Development of a novel 3D culture system to understand bone-cartilage crosstalk in osteoarthritis

Abstract

Osteoarthritis (OA) is a chronic degenerative disease of the articulated joint that affects approximately 10% of men and 18% of women over the age of 60 globally. There is no cure for OA, and current treatments aim to attenuate the symptoms e.g., non-steroidal anti-inflammatories are used to manage pain, and in severe cases, surgical intervention may be necessary. There is currently no validated in vitro model of OA, which limits understanding of the disease and makes the development of new therapies more challenging.
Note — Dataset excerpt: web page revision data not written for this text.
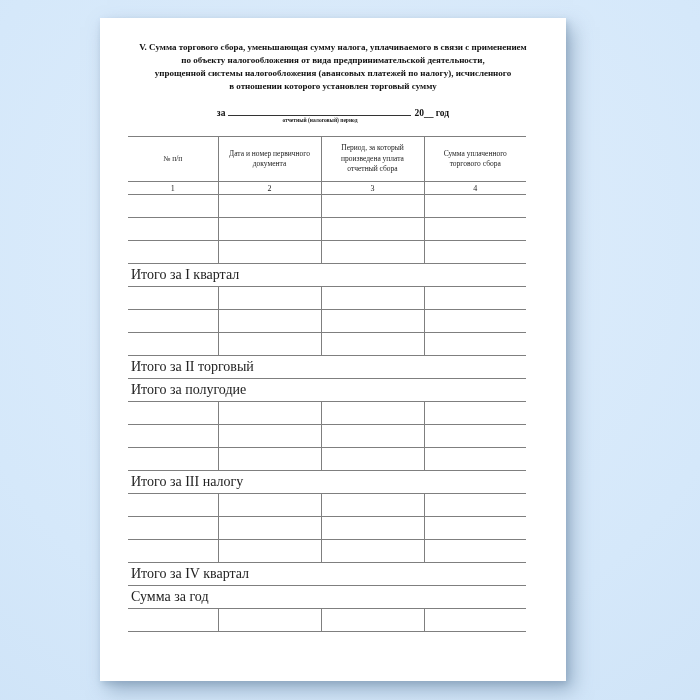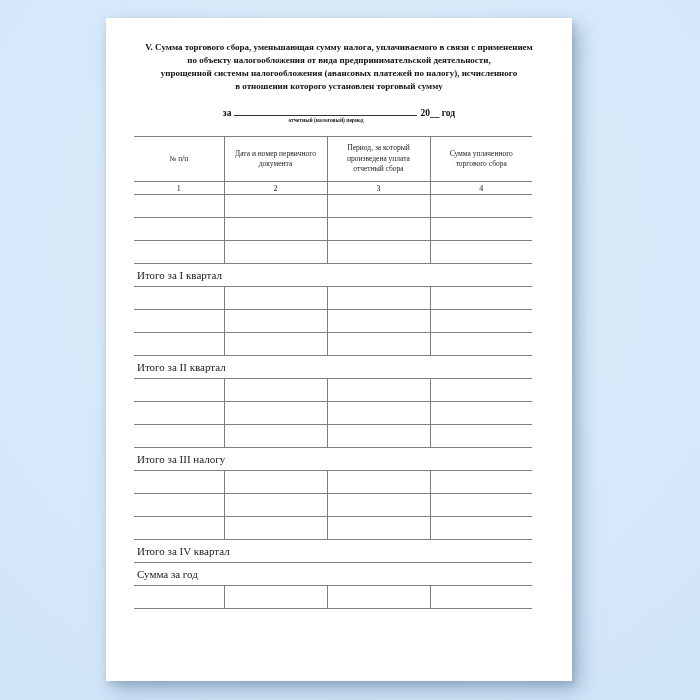--- a/index.html
+++ b/index.html
@@ -13,21 +13,21 @@
     color:var(--ink);
   }
   .scene{
     position:relative;
     width:700px;height:700px;
     background:radial-gradient(130% 130% at 50% 35%, #e0eefc 0%, #d5e8fa 45%, #c5dcf3 100%);
     overflow:hidden;
   }
   .page{
     position:absolute;
-    left:106px;top:18px;
+    left:100px;top:18px;
     width:466px;height:663px;
     background:#ffffff;
     box-shadow:7px 9px 18px rgba(96,125,155,0.5), 2px 3px 6px rgba(96,125,155,0.28);
   }
   .title{
     margin-top:23px;
     text-align:center;
     font-weight:bold;
     font-size:9px;
     line-height:13px;
@@ -85,21 +85,21 @@
   }
   tr.num-row{height:13px;}
   tr.num-row td{
     font-size:8px;
     text-align:center;
     vertical-align:middle;
   }
   tr.data-row{height:23px;}
   tr.total-row{height:23px;}
   tr.total-row td{
-    font-size:11px;
+    font-size:14px;
     text-align:left;
     vertical-align:middle;
     padding-left:3px;
   }
 </style>
 </head>
 <body>
 
 <div class="scene">
   <div class="page">
@@ -170,21 +170,24 @@
             <td>&nbsp;</td>
             <td>&nbsp;</td>
           </tr>
           <tr class="data-row cells">
             <td>&nbsp;</td>
             <td>&nbsp;</td>
             <td>&nbsp;</td>
             <td>&nbsp;</td>
           </tr>
           <tr class="total-row">
-            <td colspan="4">Итого за II квартал</td>
+            <td colspan="4">Итого за II торговый</td>
+          </tr>
+          <tr class="total-row">
+            <td colspan="4">Итого за полугодие</td>
           </tr>
           <tr class="data-row cells">
             <td>&nbsp;</td>
             <td>&nbsp;</td>
             <td>&nbsp;</td>
             <td>&nbsp;</td>
           </tr>
           <tr class="data-row cells">
             <td>&nbsp;</td>
             <td>&nbsp;</td>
Animal models of OA do exist; however, scientists are now expected to adhere to the “3Rs” principle of animal experimentation: reduce, replace, and refine. The development of a physiological in vitro model of OA would reduce the need for animal experimentation and improve the consistency of results obtained using in vitro and in vivo models.Development of a typical two-dimensional (2D) in vitro model of OA is challenging as the key cell types, in particular cartilage cells, often lose their phenotype. Additionally, in vitro models often focus on only one cell type (predominantly chondrocytes in the case of OA) which does not give any indication of crosstalk between cartilage and bone cells (osteoblasts) that becomes dysregulated in articulated joints during OA progression, a phenomenon which has been recognised in more recent OA research.
With the development of three-dimensional (3D) cell culture technologies, such as self-assembling supramolecular hydrogels, there is an opportunity to create a physiological in vitro model of OA using these new materials; 3D models have been shown to maintain cellular phenotypes and provide opportunities for the co-culture of multiple cell types and for the creation of direct cellular interfaces.
The research described here aimed to develop a 3D hydrogel co-culture model of OA by determining the most appropriate cell types and the optimal hydrogel conditions to recapitulate the articulated joint under both physiological and OA pathological conditions. Firstly, the most appropriate cell types were identified by analysis of the expression of genes and proteins associated with healthy and diseased chondrocytes and osteoblasts using RT-qPCR and immunoblotting techniques. The optimum hydrogel conditions for growing these cells were determined using RT-qPCR, immunoblotting, immunostaining, and dye-based fluorescent staining, across a variety of hydrogel culture conditions, including hydrogels of varying stiffnesses and composition.
Finally, autophagy, a cellular degradation pathway that plays a key role in OA, and is a druggable target, was manipulated in vitro using the thiopurine Azathioprine, a potential novel drug for the treatment of OA.